Brown Conroy agrees and says teens should have time that's sacred and uninterrupted by siblings. "Just as adults enjoy 'adult time' with friends, teens are entering into the same dynamic of enjoying relationships on a higher level," she says. A good idea is to arrange for one parent or a friend to take the younger kids to the zoo or out to a movie when your teen is having friends over. This not only keeps the younger ones occupied, it gives teens time off.

6. Be Respectful.

Probably one of the most important things you can do is to show your teen and his friends that you respect them. Be sure to smile and as Isaacs Kohl says, "act welcoming even when they come in dirty from playing football or wet from being out in the rain."

Some teens don't have attentive parents, so take time to listen to their social and academic experiences. "Having someone to talk to, in addition to their parents, can be crucial," she says. "Your listening gives them a chance to clarify their thoughts and feelings."

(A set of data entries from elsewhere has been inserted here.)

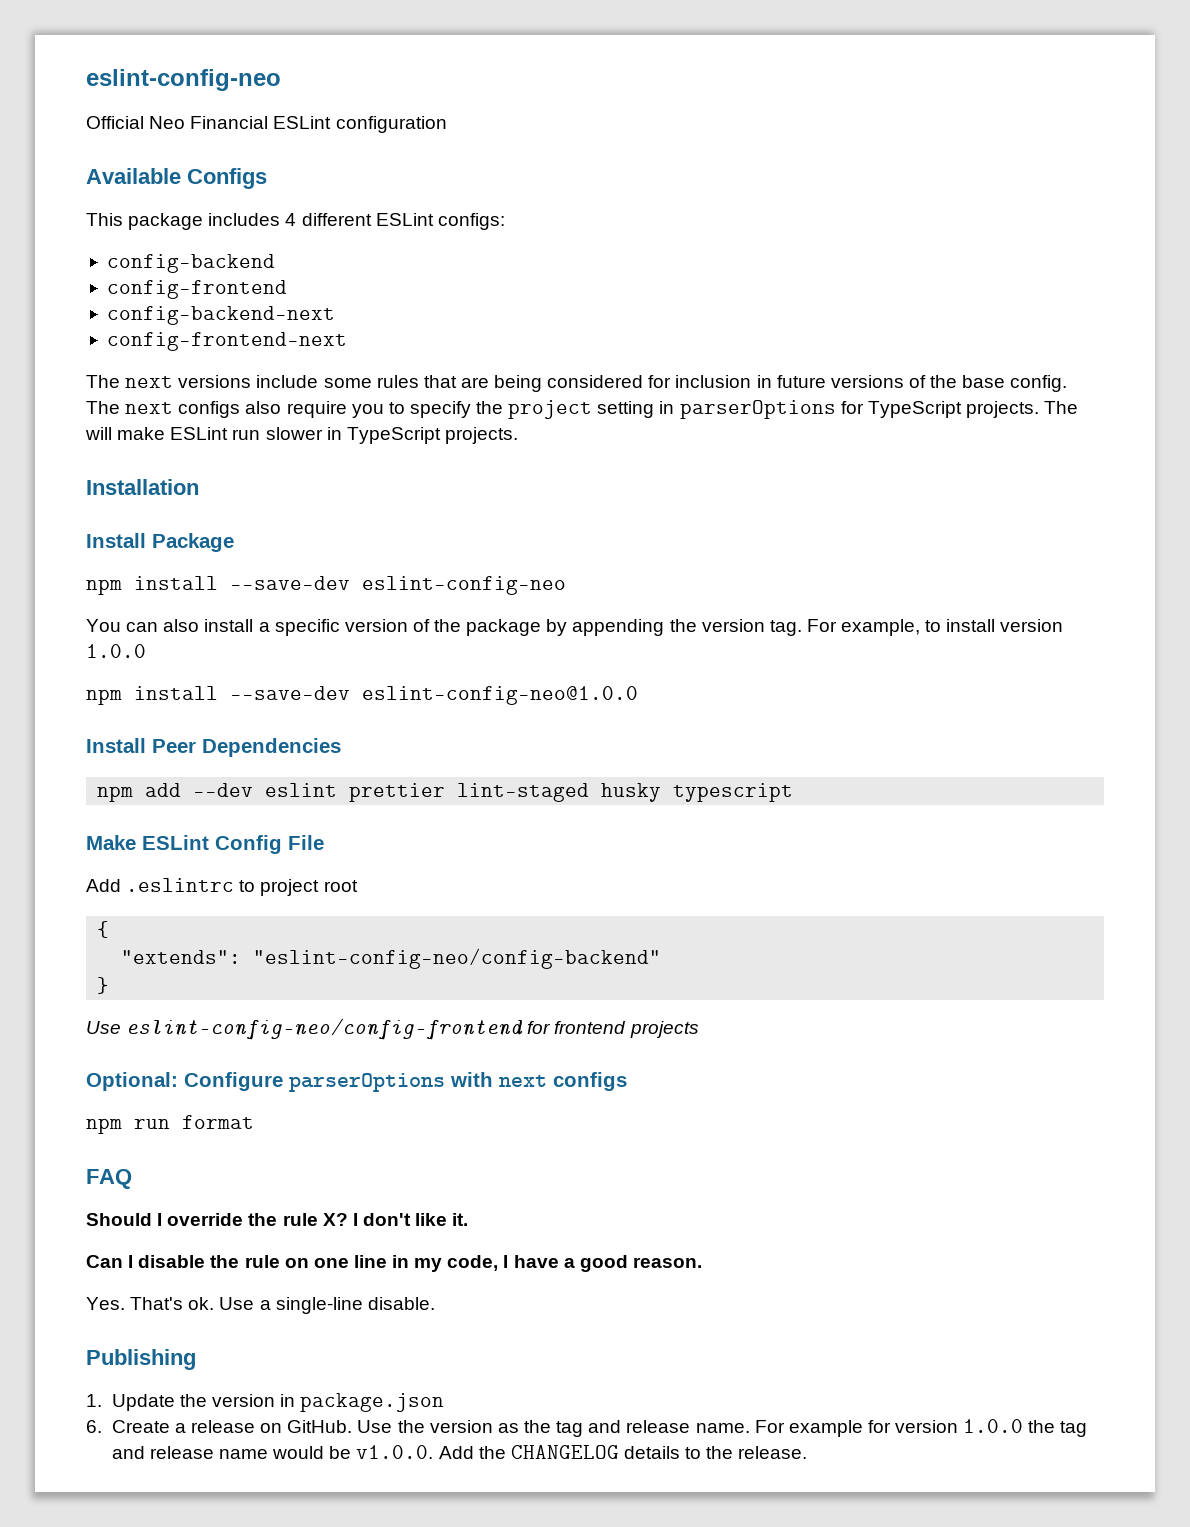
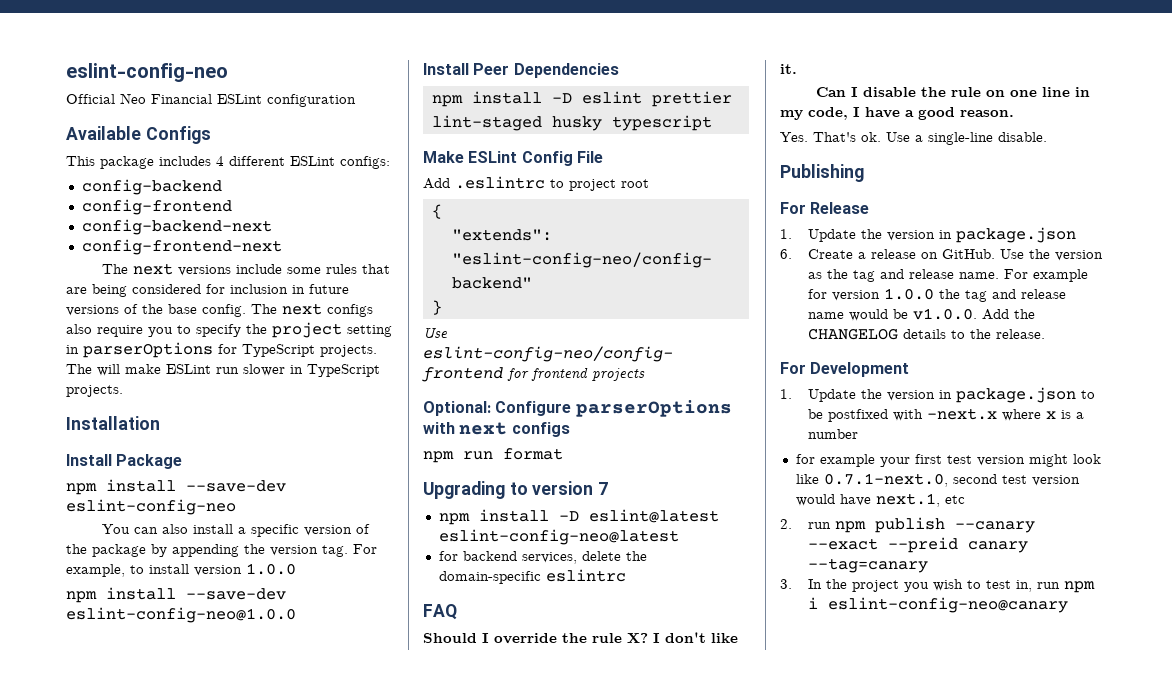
- npm add --dev eslint prettier lint-staged husky typescript
+ npm install -D eslint prettier lint-staged husky typescript
+ Upgrading to version 7
+ npm install -D eslint@latest eslint-config-neo@latest
+ for backend services, delete the domain-specific eslintrc
+ For Release
+ For Development
+ 1. Update the version in package.json to be postfixed with -next.x where x is a number
+ for example your first test version might look like 0.7.1-next.0, second test version would have next.1, etc
+ 2. run npm publish --canary --exact --preid canary --tag=canary
+ 3. In the project you wish to test in, run npm i eslint-config-neo@canary

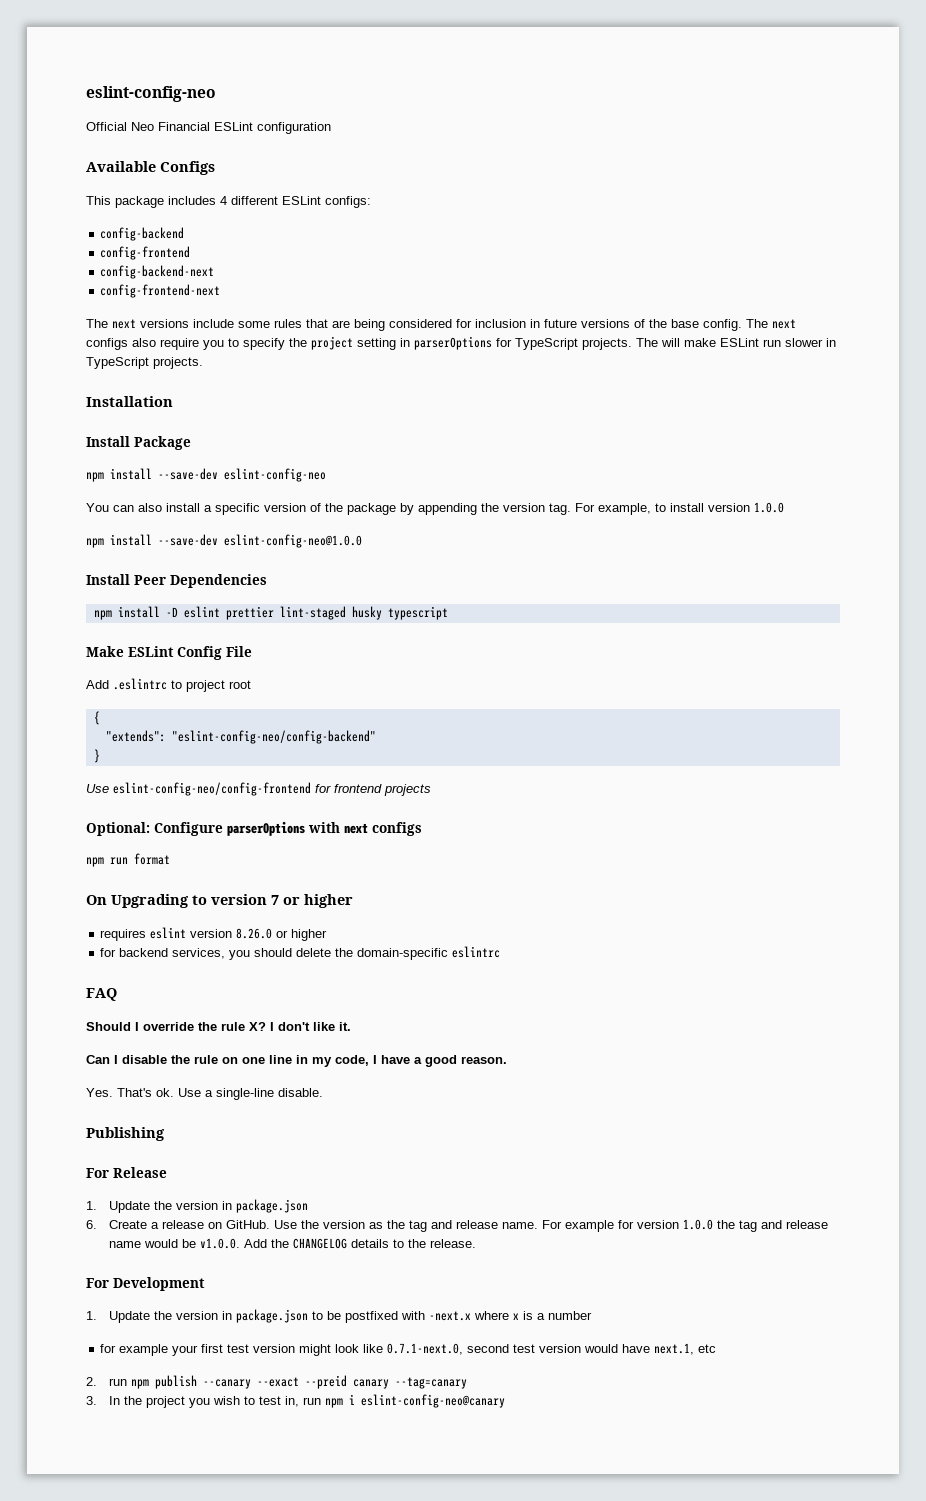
- Upgrading to version 7
- npm install -D eslint@latest eslint-config-neo@latest
+ On Upgrading to version 7 or higher
+ requires eslint version 8.26.0 or higher
- for backend services, delete the domain-specific eslintrc
+ for backend services, you should delete the domain-specific eslintrc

While it's important to be a nurturing person who they can spill their guts to, Isaacs Kohl says it's also important to set clear, firm rules that the teens must follow. They may react negatively at first, but in the end, they'll respect you for it. These things may seem like they'll require lots of your time, patience – and food – but the benefits make it all worth it. Not only do you get to forge a closer relationship with your teen while allowing him some independence, you may just find yourself feeling younger again. Go ahead, let the teens chill at your spot.

Teen Hangout Traps

Keeping an eye on a teen is the reason many parents want to create "the spot" where teens gather. There are countless ways to make that happen, but there are certainly wrong ways to accomplish it. Here are a few hangout traps you should avoid:

  • Non-supervised Areas – According to author Erin Brown Conroy, having areas where Mom and Dad don't have access is a definite blunder. "It's not that you'll be supervising every second, but make sure supervision is adequate and the activities are plentiful, so teens don't have time on their hands that can spill into inappropriate activities," she says.
  • Drugs, Alcohol and Sex – Some parents feel smoking or having a couple of beers is OK for older teens. Unless you're looking forward to having parents – or the police – beating down your door, this is one idea you should nix. Allowing teens to smoke, drink or have sex may make you a favorite friend to teens, but it's highly unlikely their parents and the local authorities would agree.
  • Teen Again – Using slang may give you "cool points," but don't get too extreme with it. Teens can tell when you're trying too hard, and they'll probably think you're phony. "Don't try to be a teen again," Erika Karres, Ed.D., says. "Just be a friend to the teen – helpful, understanding and a role-model." It might seem boring, but ultimately, that's what will make you really seem cool.